La terre de Champfleury fut érigée en châtellenie en 1578. Elle englobait alors les seigneuries des paroisses d'Arquenay, Le Bignon et Maisoncelles. Propriété de la famille d'Arquenay dès 1418, le domaine échut à la famille d'Angennes, en 1567, à la suite du mariage de Julienne d'Arquenay (alors âgée de 15 ans) avec Nicolas d'Angenne.
En 1652, Philippe de Bouillé, comte de Créance, et son épouse, Maris du Bois, achetèrent le château et les seigneuries annexes. Julien Chaudet, sieur de l'Étang, maître d'hôtel à Champfleury, y fut assassiné dans sa chambre par un domestique le 7 mars 1660.
Saisie en 1682; à la requête de Jean-Baptiste Colbert, ministre d'État, la châtellenie fut acquise, le 9 mai 1692, par Hyacinthe de Quatrebarbes, marquis de la Rongère et seigneur de Saint-Denis-du-Maine.

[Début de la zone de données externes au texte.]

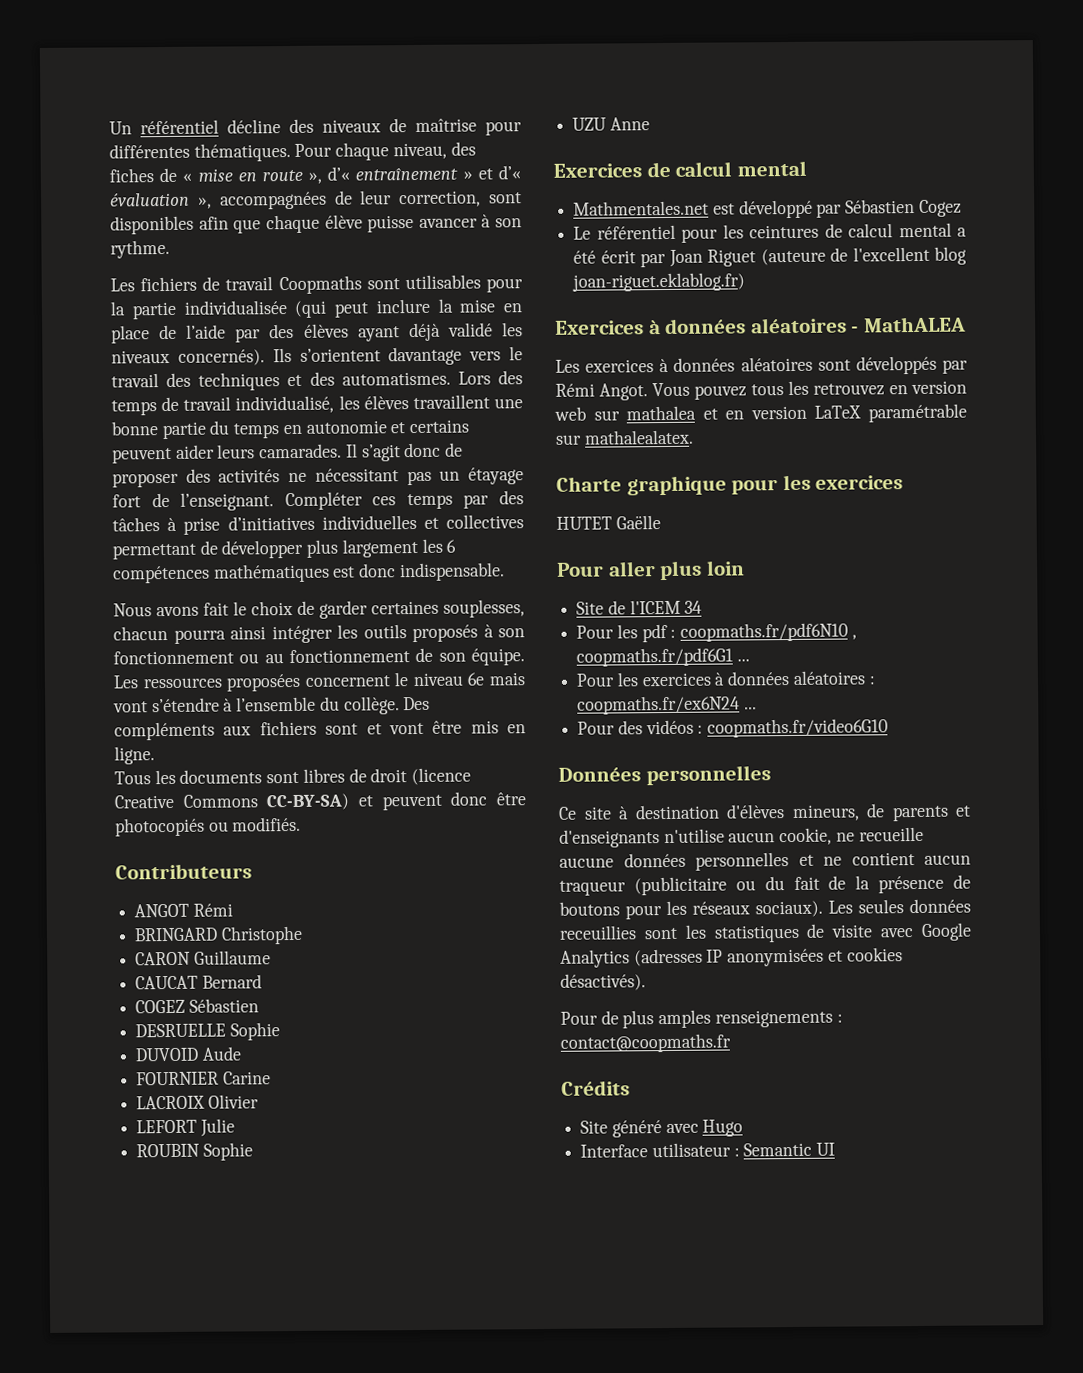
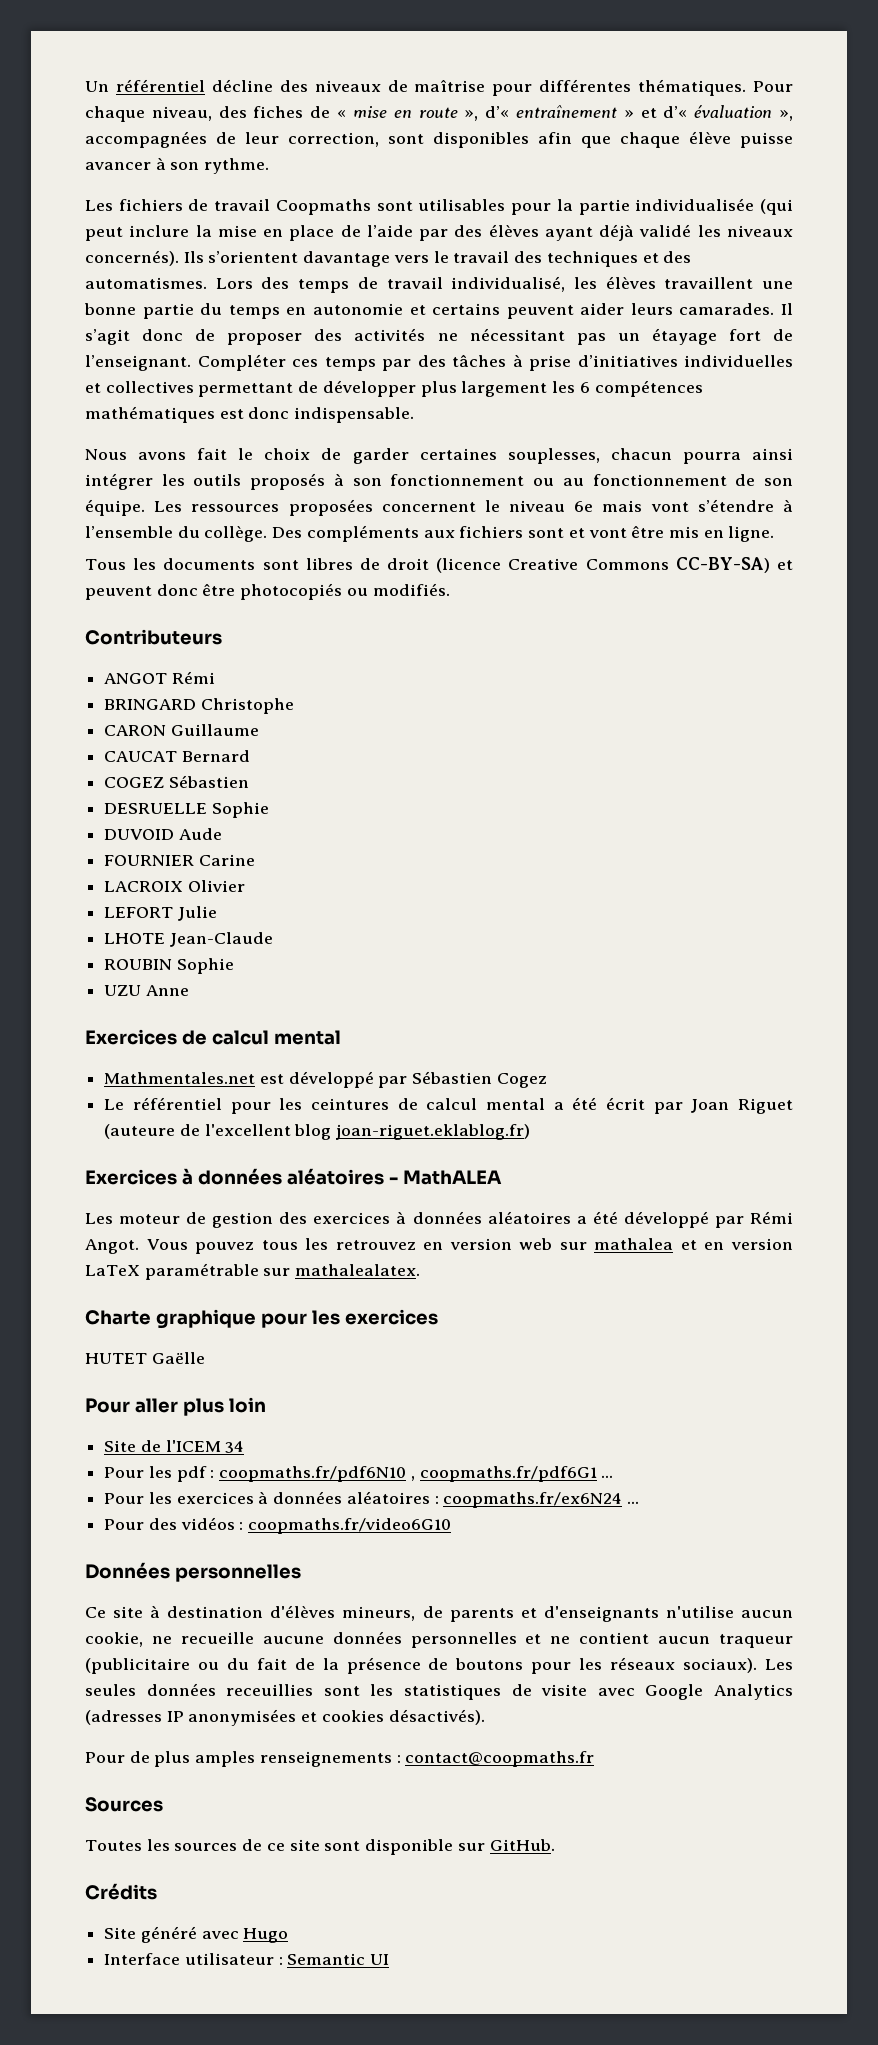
(235, 1127) none -> [104,932,273,947] // LHOTE Jean-Claude
[585,355,937,375] exercices à données aléatoires sont développés -> [119,1211,709,1228] moteur de gestion des exercices à données aléatoires a été développé
(731, 1043) none -> [85,1797,163,1812] [85,1839,555,1855] // Sources // Toutes les sources de ce site sont disponible sur GitHub.

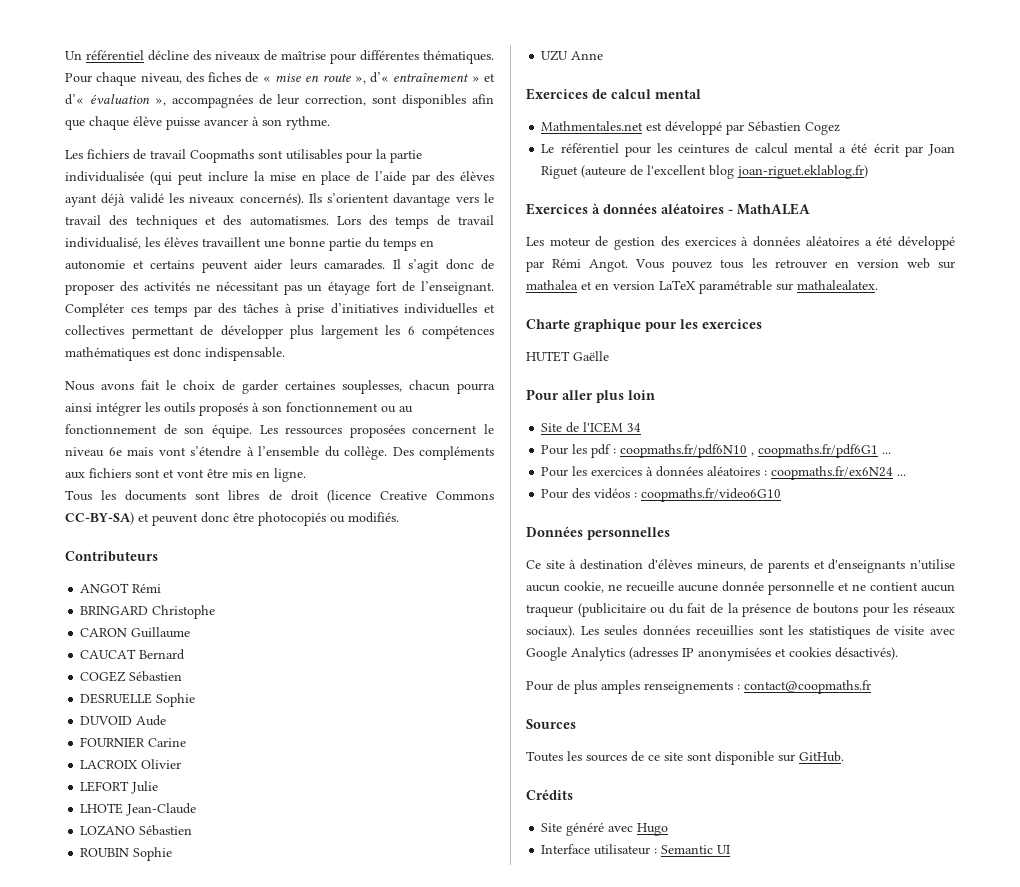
(273, 939) none -> [80,825,193,836] // LOZANO Sébastien
[335,1240,416,1250] retrouvez -> [774,259,827,269] retrouver
[332,1631,517,1648] données personnelles -> [722,581,834,595] donnée personnelle

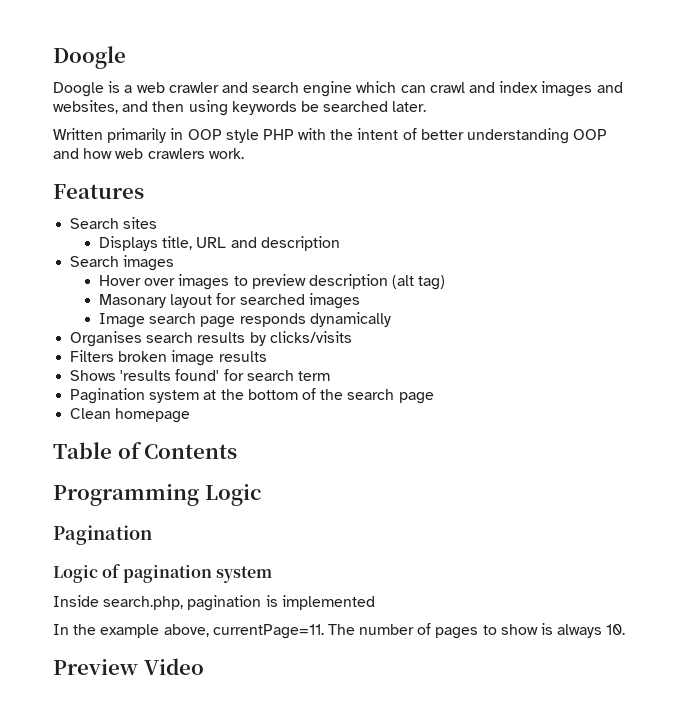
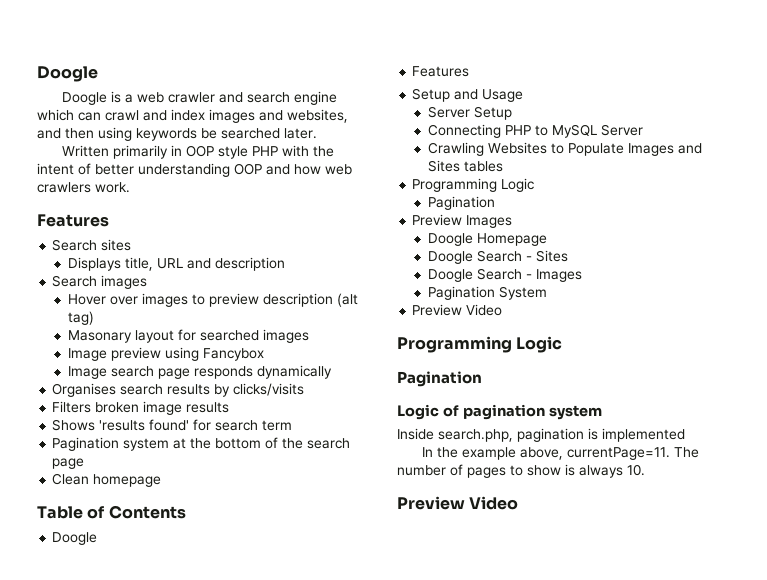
(360, 301) none -> [67,347,264,361] // Image preview using Fancybox
(238, 451) none -> [52,532,98,545] [412,66,470,77] [412,88,524,102] [427,106,512,120] [427,124,643,138] [427,142,702,156] [427,160,503,172] [412,178,535,192] [427,196,495,210] [412,214,513,228] [427,233,547,246] [427,250,568,264] [427,268,582,282] [427,286,547,300] [412,304,503,316] // Doogle // Features // Setup and Usage // Server Setup // Connecting PHP to MySQL Server // Crawling Websites to Populate Images and Sites tables // Programming Logic // Pagination // Preview Images // Doogle Homepage // Doogle Search - Sites // Doogle Search - Images // Pagination System // Preview Video

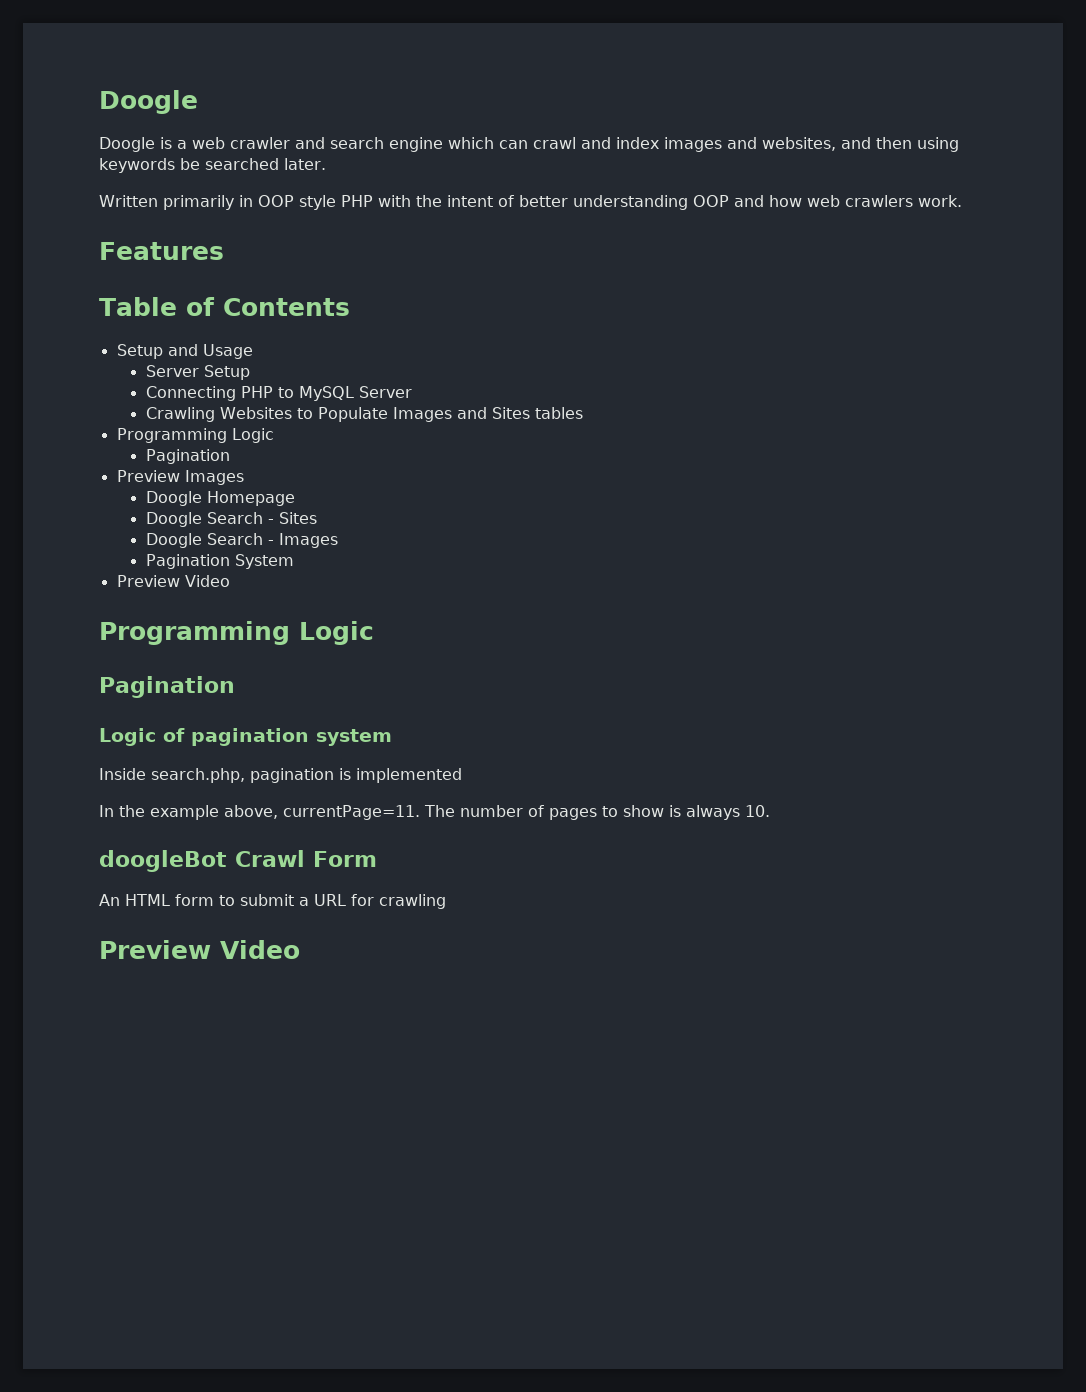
[52,239,132,251] [67,257,285,271] [52,275,148,289] [67,293,358,307] [67,311,94,325] [67,329,309,343] [67,347,264,361] [67,365,332,379] [52,383,305,397] [52,401,230,415] [52,419,293,431] [52,437,351,451] [52,458,85,469] [52,473,162,487] // Search sites // Displays title, URL and description // Search images // Hover over images to preview description (alt tag) // Masonary layout for searched images // Image preview using Fancybox // Image search page responds dynamically // Organises search results by clicks/visits // Filters broken image results // Shows 'results found' for search term // Pagination system at the bottom of the search page // Clean homepage -> (224, 251) none
[52,532,98,545] [412,66,470,77] // Doogle // Features -> (350, 307) none
(645, 470) none -> [99,850,377,872] [99,894,446,909] // doogleBot Crawl Form // An HTML form to submit a URL for crawling

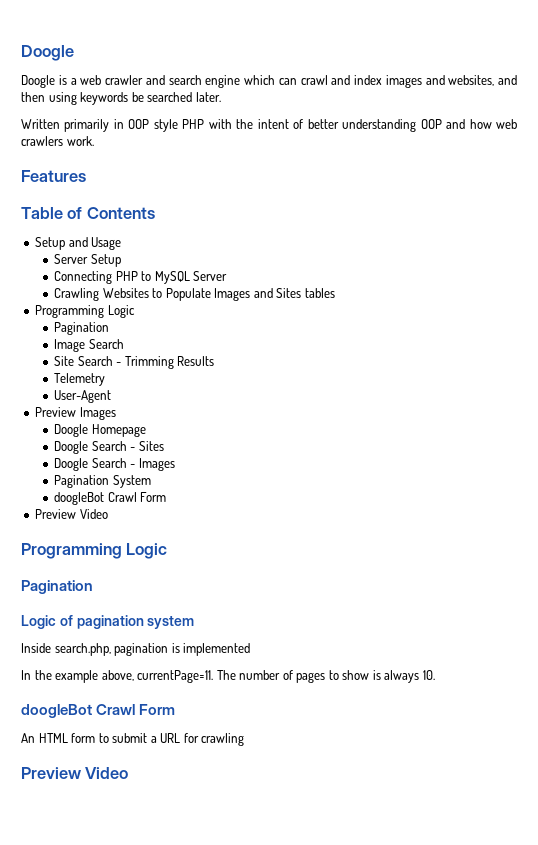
(230, 456) none -> [54,339,124,352] [54,356,215,369] [54,373,106,386] [54,390,112,403] // Image Search // Site Search - Trimming Results // Telemetry // User-Agent
(294, 561) none -> [54,492,167,505] // doogleBot Crawl Form

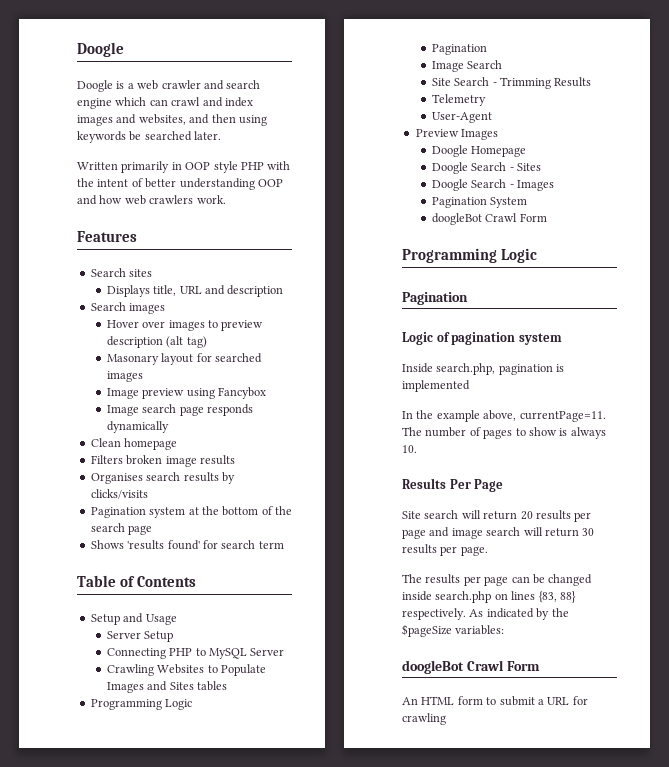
(86, 176) none -> [90,268,153,277] [106,285,284,297] [90,302,166,314] [106,320,264,331] [106,336,207,348] [106,353,262,365] [106,371,143,382] [106,387,266,399] [106,404,253,416] [106,421,169,433] [90,438,178,450] [90,455,235,467] [90,472,235,484] [90,489,148,499] [90,506,292,518] [90,523,153,535] [90,540,284,550] // Search sites // Displays title, URL and description // Search images // Hover over images to preview description (alt tag) // Masonary layout for searched images // Image preview using Fancybox // Image search page responds dynamically // Clean homepage // Filters broken image results // Organises search results by clicks/visits // Pagination system at the bottom of the search page // Shows 'results found' for search term
[35,509,108,519] // Preview Video -> (547, 217) none
(435, 675) none -> [402,478,504,492] [402,510,592,522] [402,527,595,539] [402,544,488,556] [402,574,593,586] [402,591,576,603] [402,608,569,620] [402,624,505,637] // Results Per Page // Site search will return 20 results per page and image search will return 30 results per page. // The results per page can be changed inside search.php on lines {83, 88} respectively. As indicated by the $pageSize variables:
[21,767,129,779] // Preview Video -> (446, 719) none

Mais en 1708, une nouvelle vente permettait à Champfleury de devenir la propriété de René-François de Farcy, seigneur de Pont-Farcy, passant ainsi dans la famille de Farcy . On note parmi ses membres notables Camille-François-Philippe de Farcy.
A la suite de l'émigration de François-Annibal de Farcy, cette terre fut partiellement mise en vente comme bien national, le 7 thermidor An IV.
Jambe-d'Argent, le 28 septembre 1794, vient s'aboucher dans ses murs avec Monsieur Jacques. Le château fut aussi l'un des centres d'action du soulèvement de 1832. A cette époque, Camille de Farcy en était le châtelain.